GloVe (Global Vectors for Word Representation) learns embeddings by analyzing global word co-occurrence statistics across large text corpora. The algorithm constructs a word-word co-occurrence matrix where each entry represents how frequently two words appear together within a specified context window.

The training objective minimizes the difference between the dot product of word vectors and the logarithm of their co-occurrence probability. This mathematical formulation ensures that frequently co-occurring words develop similar vector representations.

**Co-occurrence Example**:
In the sentence "The quick brown fox jumps over the lazy dog," with a context window of 2, the word "fox" co-occurs with "brown," "jumps," "quick," and "over." Words that consistently appear in similar contexts across millions of sentences develop similar embeddings.

## Numerical Properties and Semantic Relationships

The most remarkable property of word embeddings is their ability to encode semantic relationships through vector arithmetic. Mathematical operations on embeddings often yield semantically meaningful results.

**Classic Analogy Example**:
- vector("king") - vector("man") + vector("woman") ≈ vector("queen")

This works because the vector difference between "king" and "man" captures the concept of royalty, which when added to "woman" points toward the feminine royal equivalent.

**Dimensional Analysis**:
Using 50-dimensional GloVe embeddings, suppose we have:
- king: [0.2, -0.1, 0.8, 0.3, ..., 0.1]
- man: [0.1, 0.2, 0.4, 0.1, ..., 0.2]  
- woman: [0.1, 0.2, 0.4, 0.7, ..., 0.3]

The arithmetic operation produces a vector that should be closest to:
- queen: [0.2, -0.1, 0.8, 0.9, ..., 0.2]

## Semantic Clustering and Distance Metrics

Words with similar meanings cluster together in the embedding space. The cosine similarity between vectors provides a measure of semantic relatedness, with values ranging from -1 (completely opposite) to 1 (identical meaning).

**Similarity Examples**:
- cosine_similarity("dog", "puppy") ≈ 0.8 (highly similar)
- cosine_similarity("dog", "computer") ≈ 0.1 (weakly related)
- cosine_similarity("hot", "cold") ≈ -0.3 (opposites)
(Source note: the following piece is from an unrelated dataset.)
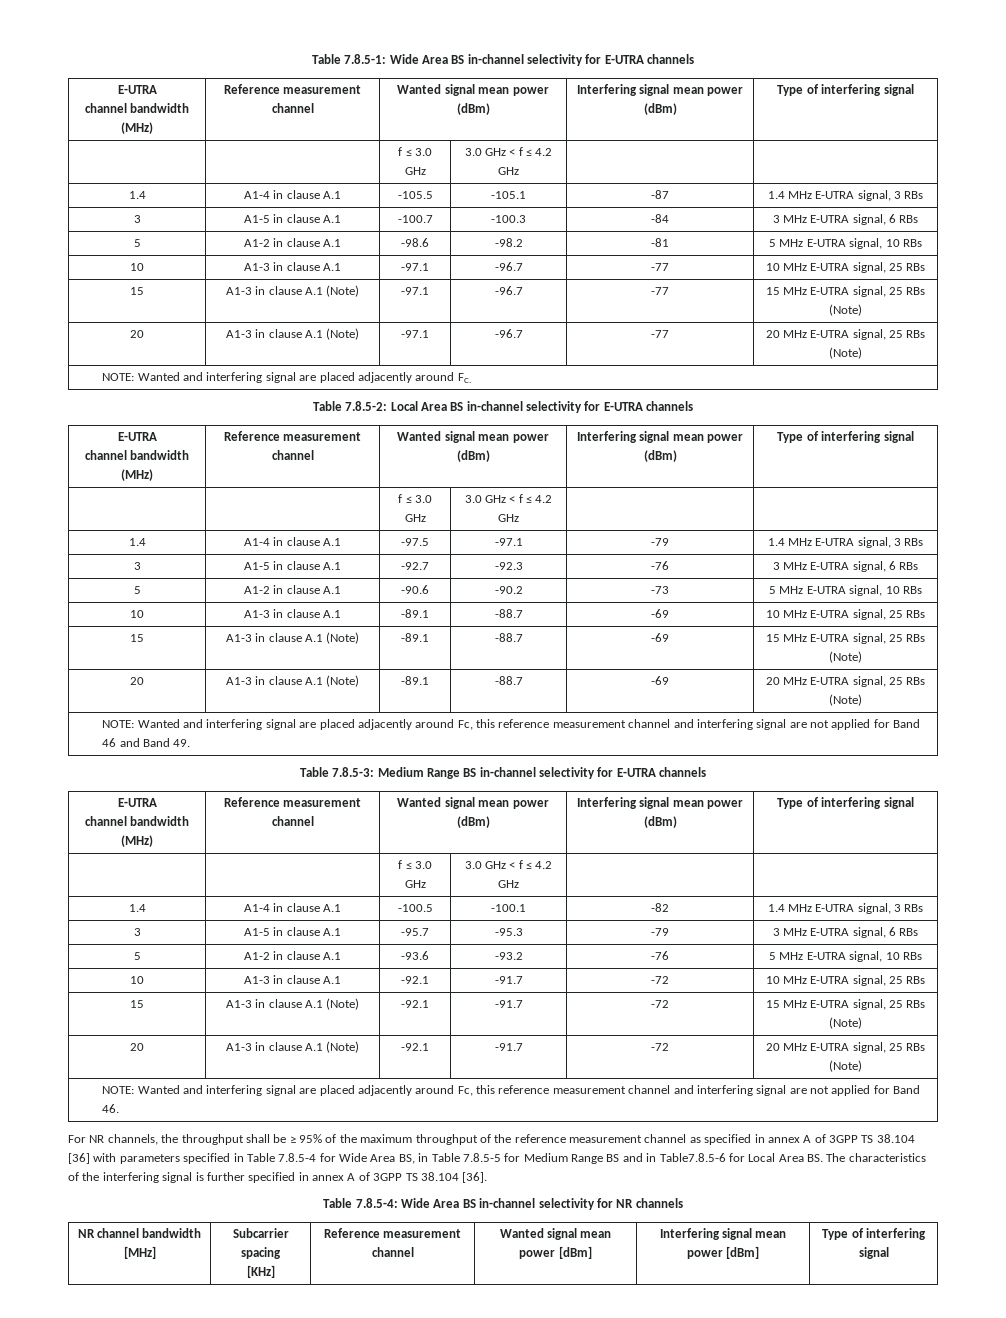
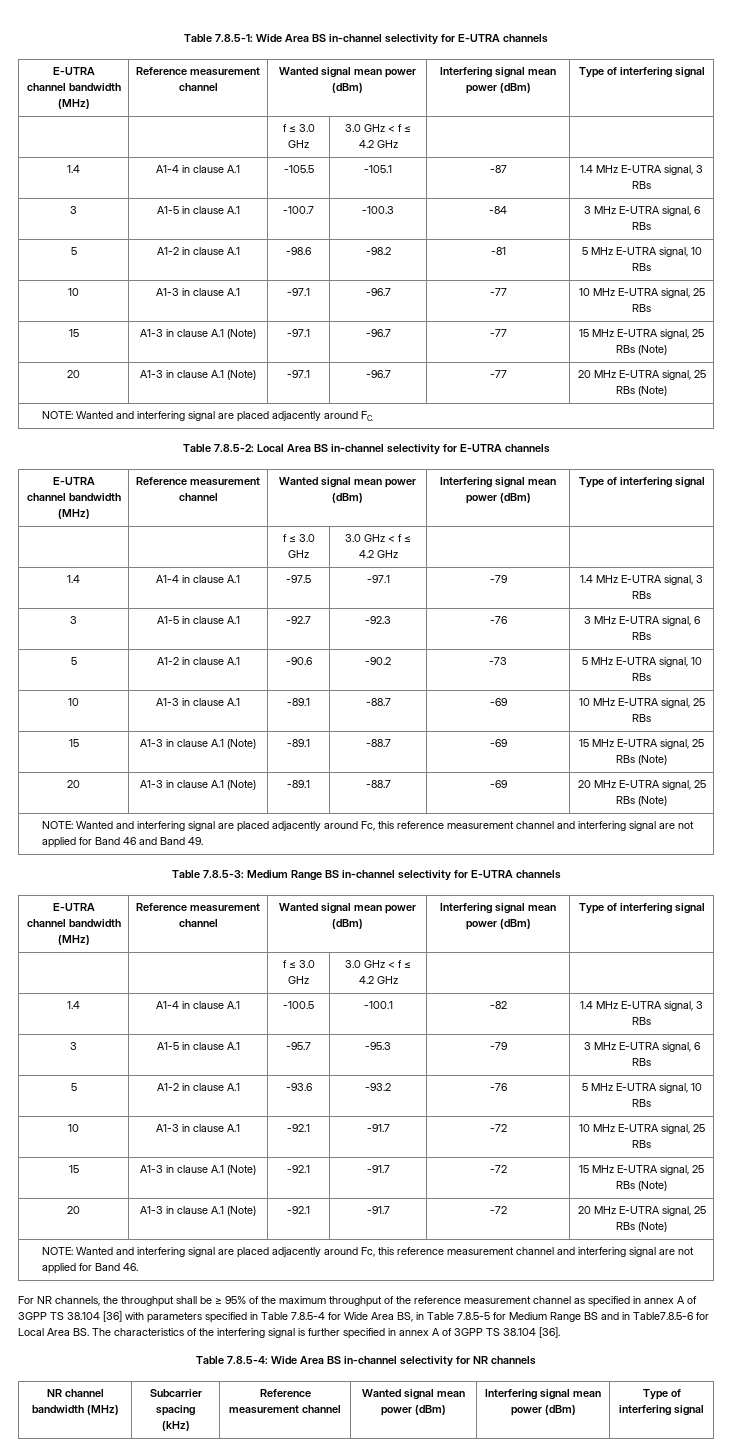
- NR channel bandwidth [MHz] | Subcarrier spacing
- [KHz] | Reference measurement channel | Wanted signal mean power [dBm] | Interfering signal mean power [dBm] | Type of interfering signal
+ NR channel bandwidth (MHz) | Subcarrier spacing
+ (kHz) | Reference measurement channel | Wanted signal mean power (dBm) | Interfering signal mean power (dBm) | Type of interfering signal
These relationships emerge naturally from training data without explicit programming of semantic rules.

## Dimensionality and Information Encoding

The choice of embedding dimensions represents a trade-off between expressiveness and computational efficiency. Common dimensions include 50, 100, 200, and 300, with each serving different purposes:

**50-dimensional embeddings**: Capture basic semantic relationships efficiently, suitable for smaller vocabularies and computational constraints.

**300-dimensional embeddings**: Provide richer representations capable of encoding subtle semantic distinctions and complex relationships.

Each dimension implicitly represents different semantic aspects, though these aspects aren't directly interpretable. Some dimensions might capture concepts like animacy, size, emotional valence, or grammatical properties, but these associations emerge implicitly during training.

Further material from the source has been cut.